Grace est l'unique album studio du chanteur et guitariste américain Jeff Buckley, sorti en août 1994
d'abord en Europe puis aux États-Unis sous le label Columbia.
Contexte
Il fut enregistré dans les studios de Bearsville, près de Woodstock, dans l'État du New York, coproduit par
Jeff Buckley et Andy Wallace.
L'accueil de cet album fut assez chaleureux, plus en Europe qu'aux États-Unis, et rencontra en outre un sérieux succès d'estime,
acclamé par la critique et considéré comme l'un des piliers du mouvement de rock mélancolique et néo-romantique des années 1990,
illustré plus tard par des groupes tels que Radiohead, Muse et Coldplay. Depuis, la renommée de l'album ne fit que croître :
Jimmy Page le considère même comme l'un des meilleurs albums de la décennie.
Grace reçut un Grand Prix de l'Académie Charles-Cros en 1995.
Une version étendue et remasterisée de l'album fut lancée en 2004 : Grace (Legacy edition).
Analyse
Jeff Buckley sonne comme un homme qui ne sait pas encore ce qu'il veut être, et son incertitude est la chose
même qui maintient Grace, son premier album, ensemble. C'est une sorte d'incertitude insensée, celle que l'on trouve chez
les athlètes vedettes du secondaire qui semblent avoir toute la confiance du monde alors même qu'ils s'efforcent de répondre
à leurs propres attentes toujours croissantes.
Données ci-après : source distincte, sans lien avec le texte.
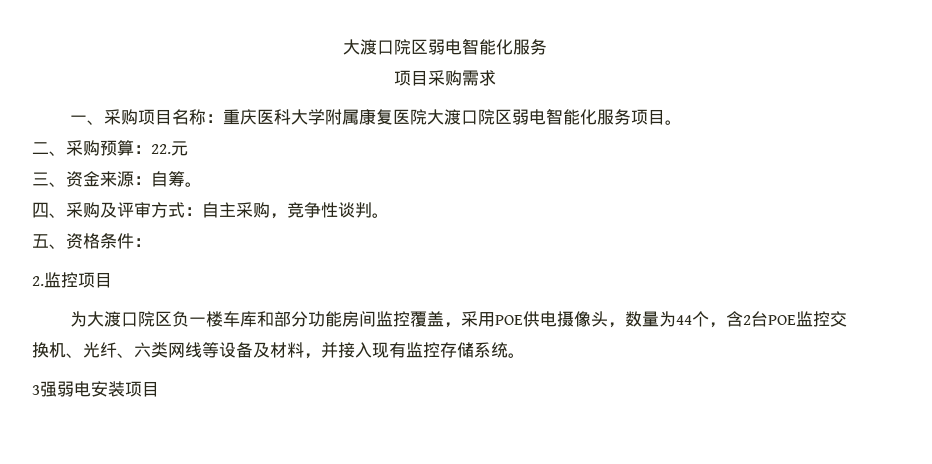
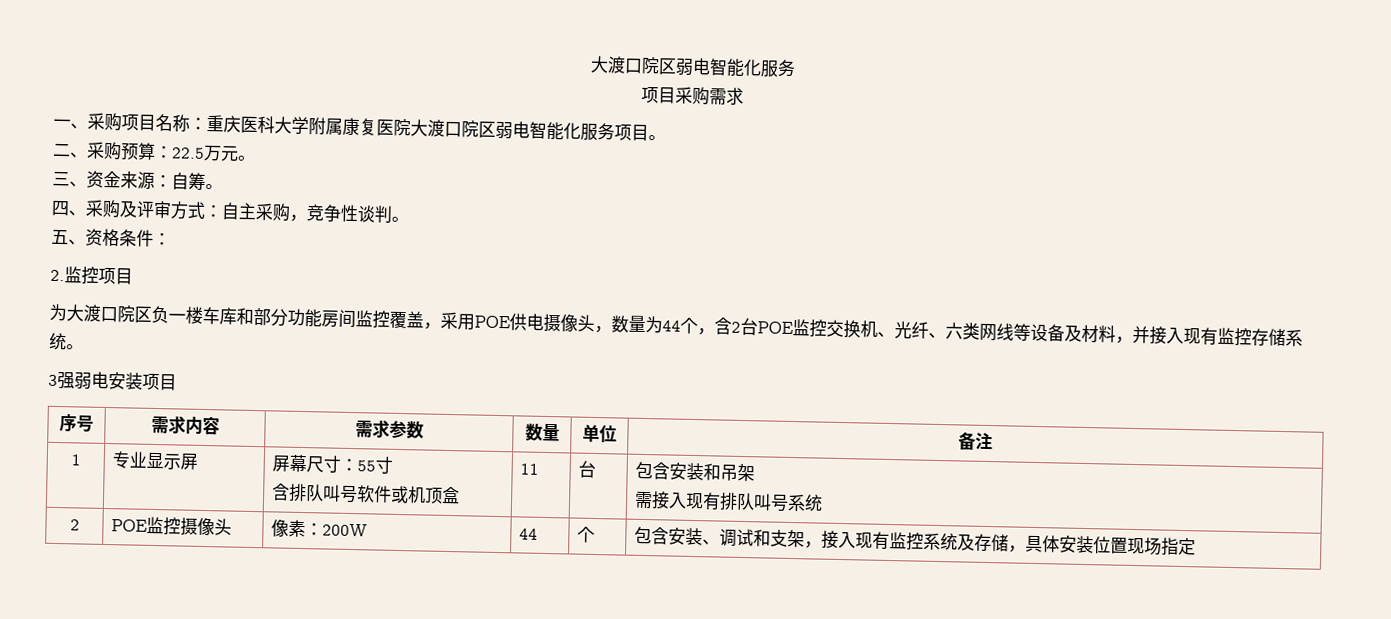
- 二、采购预算：22.元
+ 二、采购预算：22.5万元。
+ 序号 | 需求内容 | 需求参数 | 数量 | 单位 | 备注
+ 1 | 专业显示屏 | 屏幕尺寸：55寸
+ 含排队叫号软件或机顶盒 | 11 | 台 | 包含安装和吊架
+ 需接入现有排队叫号系统
+ 2 | POE监控摄像头 | 像素：200W | 44 | 个 | 包含安装、调试和支架，接入现有监控系统及存储，具体安装位置现场指定

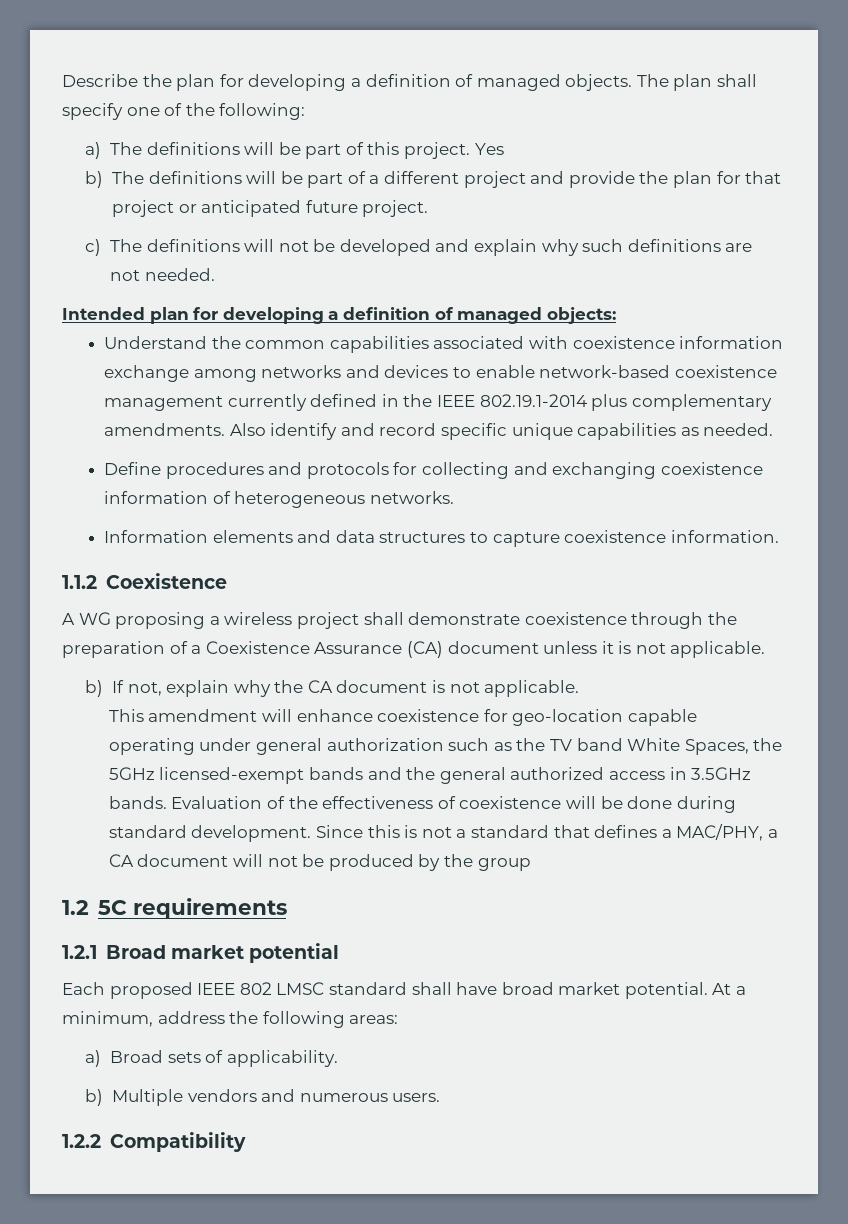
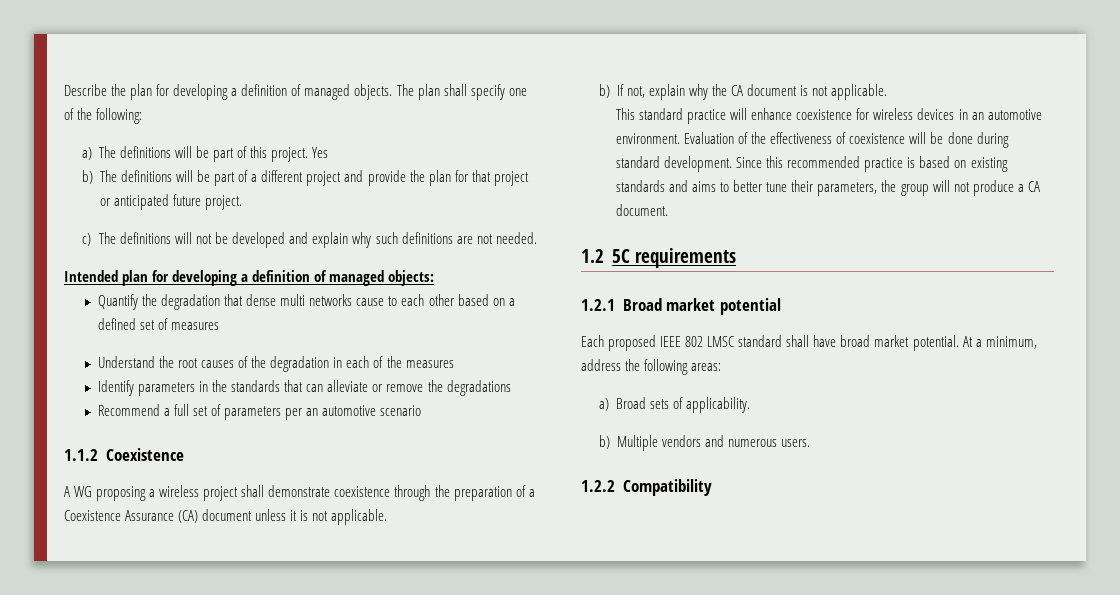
- Understand the common capabilities associated with coexistence information exchange among networks and devices to enable network-based coexistence management currently defined in the IEEE 802.19.1-2014 plus complementary amendments. Also identify and record specific unique capabilities as needed.
- Define procedures and protocols for collecting and exchanging coexistence information of heterogeneous networks.
- Information elements and data structures to capture coexistence information.
+ Quantify the degradation that dense multi networks cause to each other based on a defined set of measures
+ Understand the root causes of the degradation in each of the measures
+ Identify parameters in the standards that can alleviate or remove the degradations
+ Recommend a full set of parameters per an automotive scenario
- This amendment will enhance coexistence for geo-location capable operating under general authorization such as the TV band White Spaces, the 5GHz licensed-exempt bands and the general authorized access in 3.5GHz bands.
+ This standard practice will enhance coexistence for wireless devices in an automotive environment.
- Since this is not a standard that defines a MAC/PHY, a CA document will not be produced by the group
+ Since this recommended practice is based on existing standards and aims to better tune their parameters, the group will not produce a CA document.

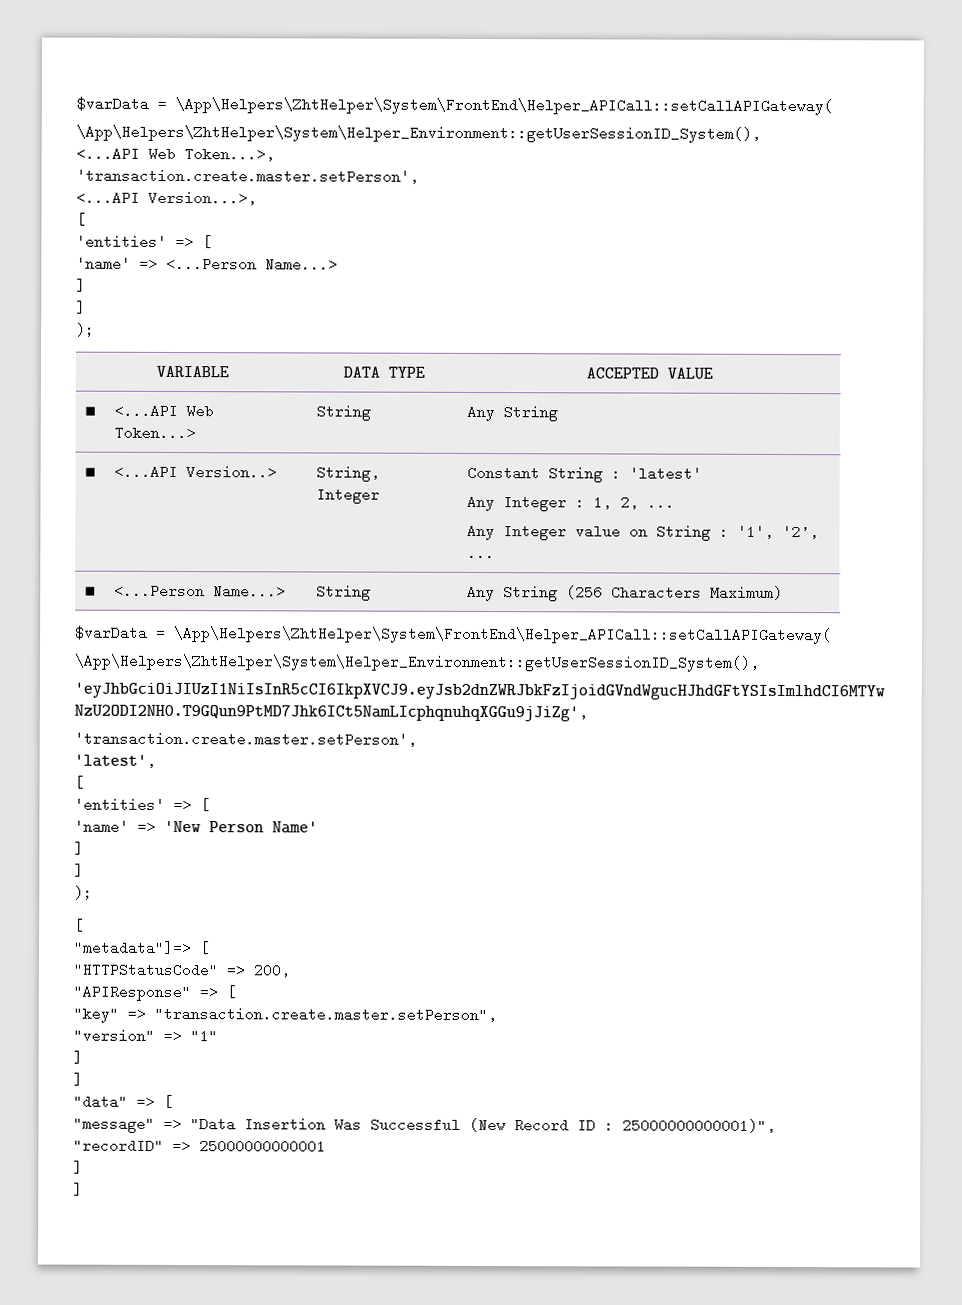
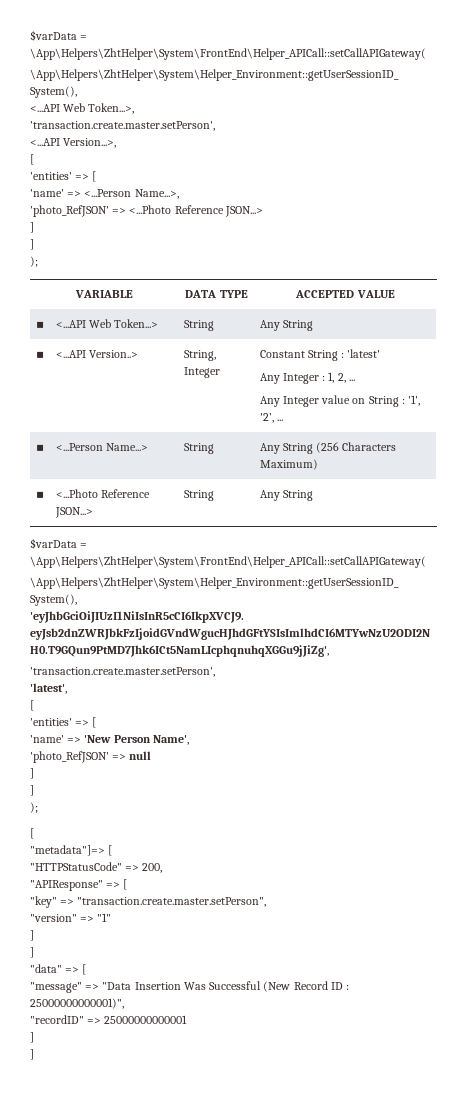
- 'name' => <...Person Name...>
+ 'name' => <...Person Name...>,
+ 'photo_RefJSON' => <...Photo Reference JSON...>
+ ▪ | <...Photo Reference JSON...> | String | Any String
- 'name' => 'New Person Name'
+ 'name' => 'New Person Name',
+ 'photo_RefJSON' => null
Buckley, avec l'aide de son puissant groupe d'accompagnement, finit par réussir
des choses qu'aucun autre jeune auteur-compositeur-interprète-guitariste sain d'esprit n'essaierait même : Qu'est-ce qui l'a possédé
pour enregistrer le sombre et beau standard « Lilac Wine » ? Et la plus grande question est, comment diable fait-il pour que ça marche ?
Buckley a des oreilles énormes et une collection de disques encore plus grande : il mélange les références jazz, R&B, blues et
rock avec une telle nonchalance apparente qu'il peut sembler un frimeur. Ses chansons sont tout sauf lancées, et parfois ses
arrangements méticuleux semblent trop orchestrés, trop ornés. Mais il se peut que le mouvement et la texture signifient tellement
pour Buckley qu'il s'emballe parfois. Il y a des péchés pires.
La voix sinueuse et intuitive de Buckley raconte l'histoire principale : ses inflexions scintillent avec les ombres de
Billie Holiday et Chet Baker. D'autres influences sont également à l'œuvre. Soucieux de faire sa propre marque, Buckley
n'aime pas beaucoup parler de son père, feu l'auteur-compositeur-interprète Tim Buckley. Mais les gènes racontent une histoire:
le trésor de 1972 de l'aîné Buckley, Greetings From LA , montre que père et fils partagent un penchant pour le phrasé jazzy et
les effets de fausset de type wraith.
La voix du jeune Buckley ne tient pas toujours debout : il n'a pas l'air assez battu ou désespéré pour emporter "Hallelujah"
de Leonard Cohen. Mais son fantomatique "Lilac Wine", avec son rougissement profond d'un son, ajoute pratiquement des années
à son âge. Sa voix semble chargée de larmes qui ne sortent pas normalement. « J'ai fait du vin à partir du lilas, j'ai mis mon
cœur dans sa recette », chante-t-il, et son cœur est aussi dans cette recette. Comme tout chanteur digne de ce nom, il sait que
"Lilac Wine" ne sort jamais sans elle.